So I have pretty much dropped this self and not self stuff, as they don't seem important to me at this time. The main theme of my practice are the seven sets. For instance, I look at how well I am developing the five faculties: getting the right ideas and beliefs that make me want to practice (conviction), finding the energy and disposition to stick with the practice (persistence), being able to keep a meditation object in mind (mindfulness), having mental tranquility and power (concentration) and being able to distinguish skillful from unskillful actions (discernment).

This kind of approach seems much more practical and concrete --- to me --- than the issues of self or no self or true self or whatever, which have come to feel like they are borderline-meaningless. Of course, it is possible that I may be lacking a certain perceptual finesse...

RE: Awareness, True Self, No self - Really Confused!!!
Answer
10/19/13 1:25 AM as a reply to Bruno Loff.
Insight into no self is greatly transformational, I think Daniel would rank that as one of (if not THE) greatest achievement/attainment he had, despite having come across so many different states/stages of insights/jhanas/experiences etc. The full release of all view/sense/conceit of self/Self is liberation as stated in Bahiya Sutta. Also as Buddha said, "Blissful is passionlessness in the world, The overcoming of sensual desires; But the abolition of the conceit "I am" — That is truly the supreme bliss"

A traditonal stream enterer is said to have permanently put an end to self view being one of the first three fetters. It is obvious that direct insight into the nature of dharma is necessary for this to occur.

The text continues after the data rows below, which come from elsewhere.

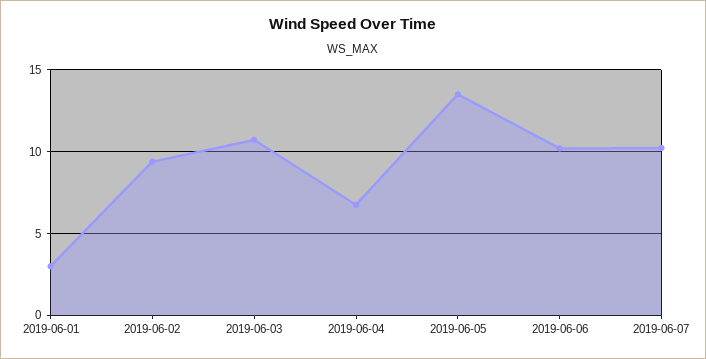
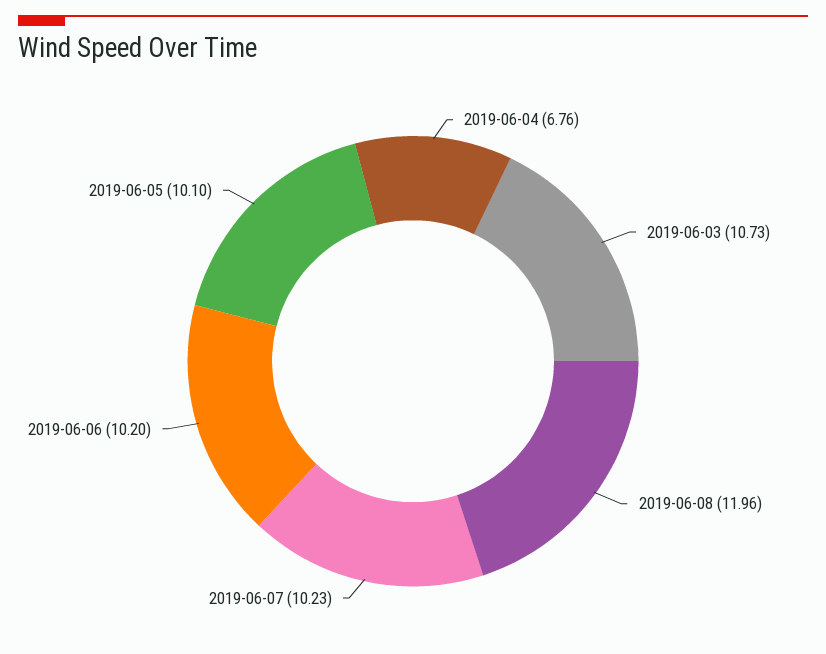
2019-06-01: 3 -> none
2019-06-02: 9.5 -> none
2019-06-05: 13.5 -> 10.1
2019-06-08: none -> 11.96

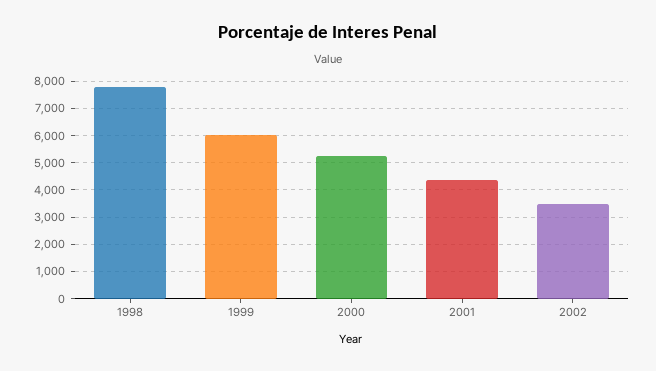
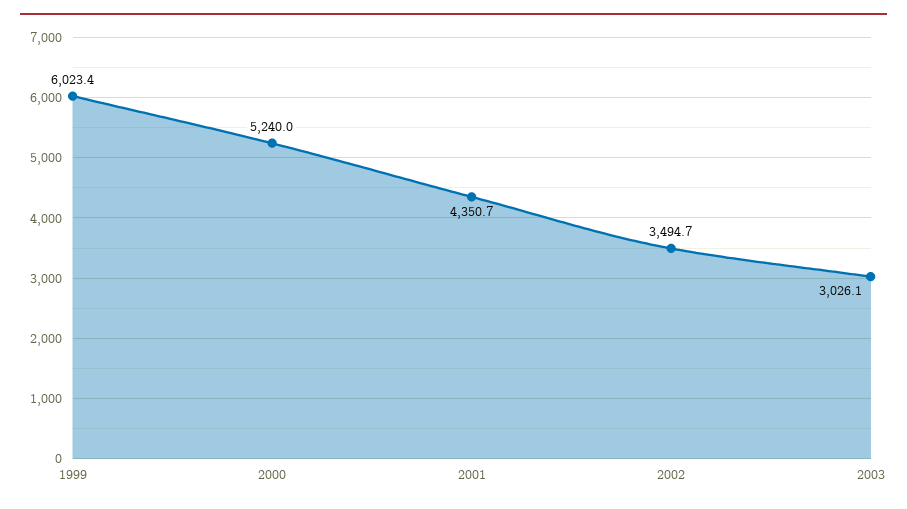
1998: 7750 -> none
2003: none -> 3026.1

I wrote an article Anatta: Not-Self or No-Self?

This might be relevant:

http://awakeningtoreality.blogspot.com.au/2011/10/anatta-not-self-or-no-self.html

Cooran (moderator of Dhammawheel) pointed out that a note to Bhikkhu Bodhi’s translation of this sutta is worth considering:

‘’We should carefully heed the two reasons that the Buddha does not declare, ‘’There is no self’’: not because he recognizes a transcendent self of some kind (as some interpreters allege), or because he is concerned only with delineating ‘’a strategy of perception’’ devoid of ontological implications (as others hold), but (i) because such a mode of expression was used by the annihilationists, and the Buddha wanted to avoid aligning his teaching with theirs; and (ii) because he wished to avoid causing confusion in those already attached to the idea of self. The Buddha declares that ‘all phenomena are nonself’’ (sabbe dhamma anatta), which means that if one seeks a self anywhere one will not find one. Since ‘’all phenomena’’ includes both the conditioned and the unconditioned, this precludes an utterly transcendent, ineffable self."

(Part of Note 385 on Page 1457 of The Connected Discourses of the Buddha (A New Translation of the Samyutta Nikaya by Bhikkhu Bodhi).)


....

The Vajira Sutta states:

Then the bhikkhuni Vajira, having understood, "This is Mara the Evil One," replied to him in verses: "Why now do you assume 'a being'? Mara, have you grasped a view? This is a heap of sheer constructions: Here no being is found. Just as, with an assemblage of parts, The word 'chariot' is used, So, when the aggregates are present, There's the convention 'a being.' It's only suffering that comes to be, Suffering that stands and falls away. Nothing but suffering comes to be, Nothing but suffering ceases."

....

Anuradha Sutta:



..."What do you think: Do you regard the Tathagata as form-feeling-perception-fabrications-consciousness?"

"No, lord."

"Do you regard the Tathagata as that which is without form, without feeling, without perception, without fabrications, without consciousness?"

"No, lord."

"And so, Anuradha — when you can't pin down the Tathagata as a truth or reality even in the present life — is it proper for you to declare, 'Friends, the Tathagata — the supreme man, the superlative man, attainer of the superlative attainment — being described, is described otherwise than with these four positions: The Tathagata exists after death, does not exist after death, both does & does not exist after death, neither exists nor does not exist after death'?"

"No, lord."...

RE: Awareness, True Self, No self - Really Confused!!!
Answer
10/19/13 3:22 AM as a reply to Bruno Loff.
Just for the sake of clarification, in the subject I have made a distinction between Self (or awareness) and self.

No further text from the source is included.